• _What to do_
Keep the wording of every entry exactly as it is while leaving the pictures out of your copy.

(Records from a data source)
- Opening Delimiter -
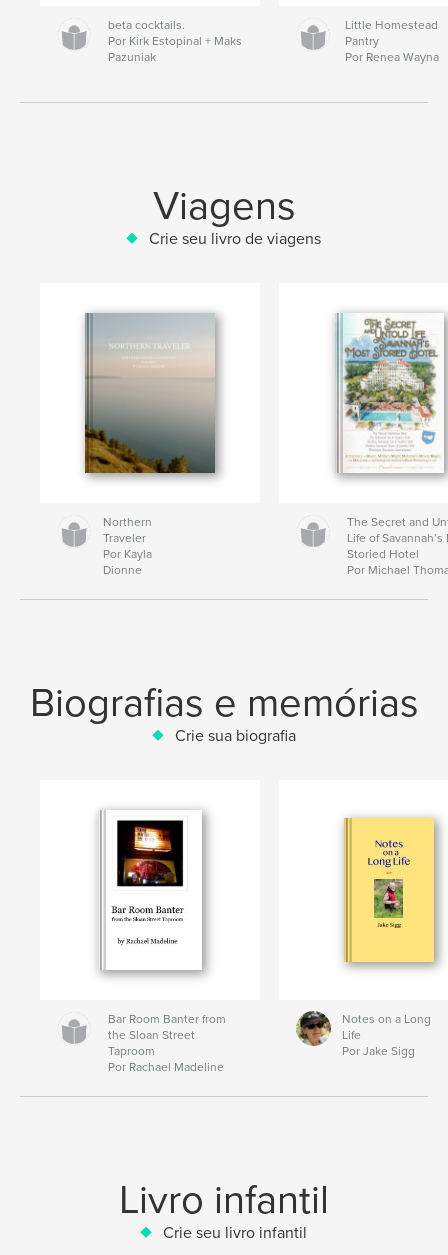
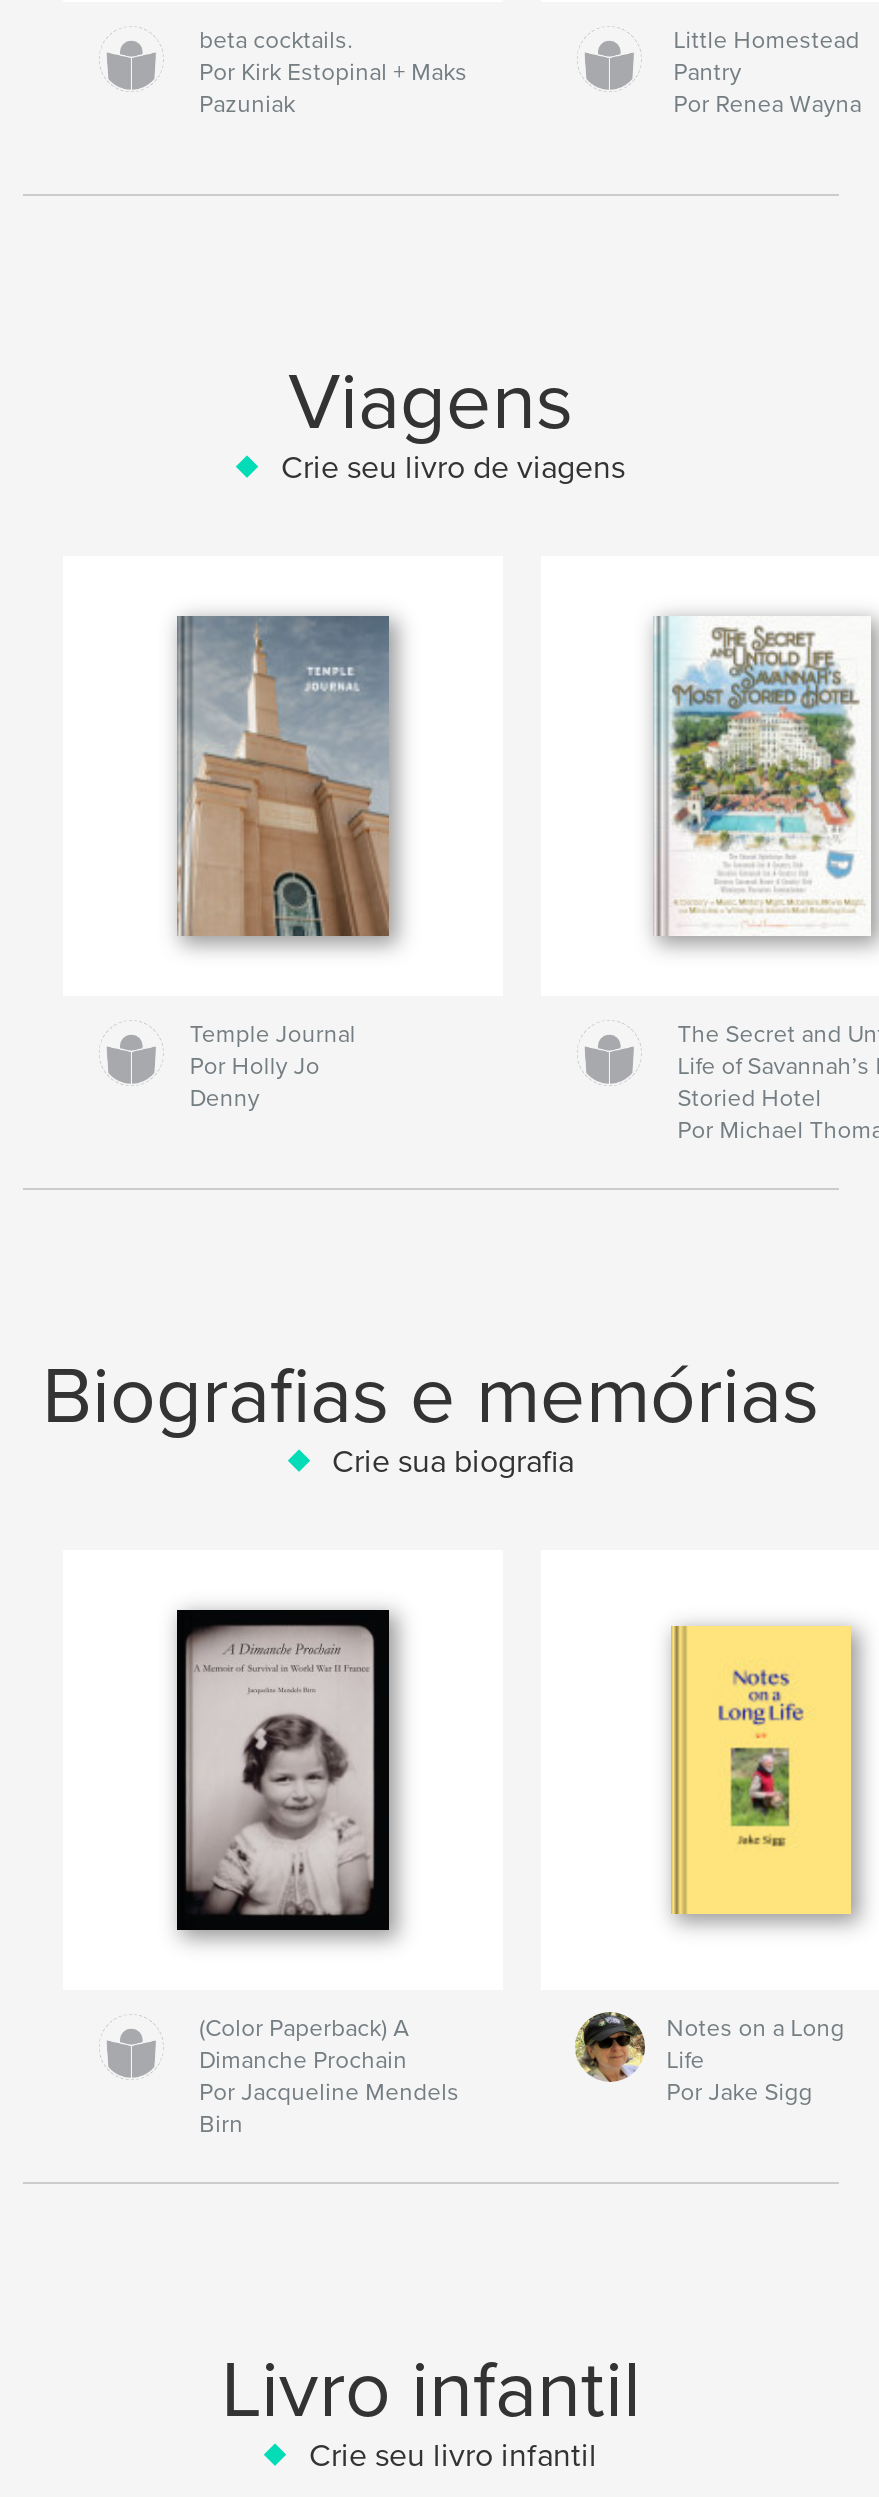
- [image]
- Northern
- Traveler
- Por Kayla
- Dionne
+ [image]
+ Temple Journal
+ Por Holly Jo
+ Denny

- [image]
+ [image]

- Bar Room Banter from
- the Sloan Street
- Taproom
- Por Rachael Madeline
+ (Color Paperback) A
+ Dimanche Prochain
+ Por Jacqueline Mendels
+ Birn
- Closing Delimiter -
• _Answer to the exercise_
- [image]
- Northern
- Traveler
- Por Kayla
- Dionne
+ [image]
+ Temple Journal
+ Por Holly Jo
+ Denny

- [image]
+ [image]

- Bar Room Banter from
- the Sloan Street
- Taproom
- Por Rachael Madeline
+ (Color Paperback) A
+ Dimanche Prochain
+ Por Jacqueline Mendels
+ Birn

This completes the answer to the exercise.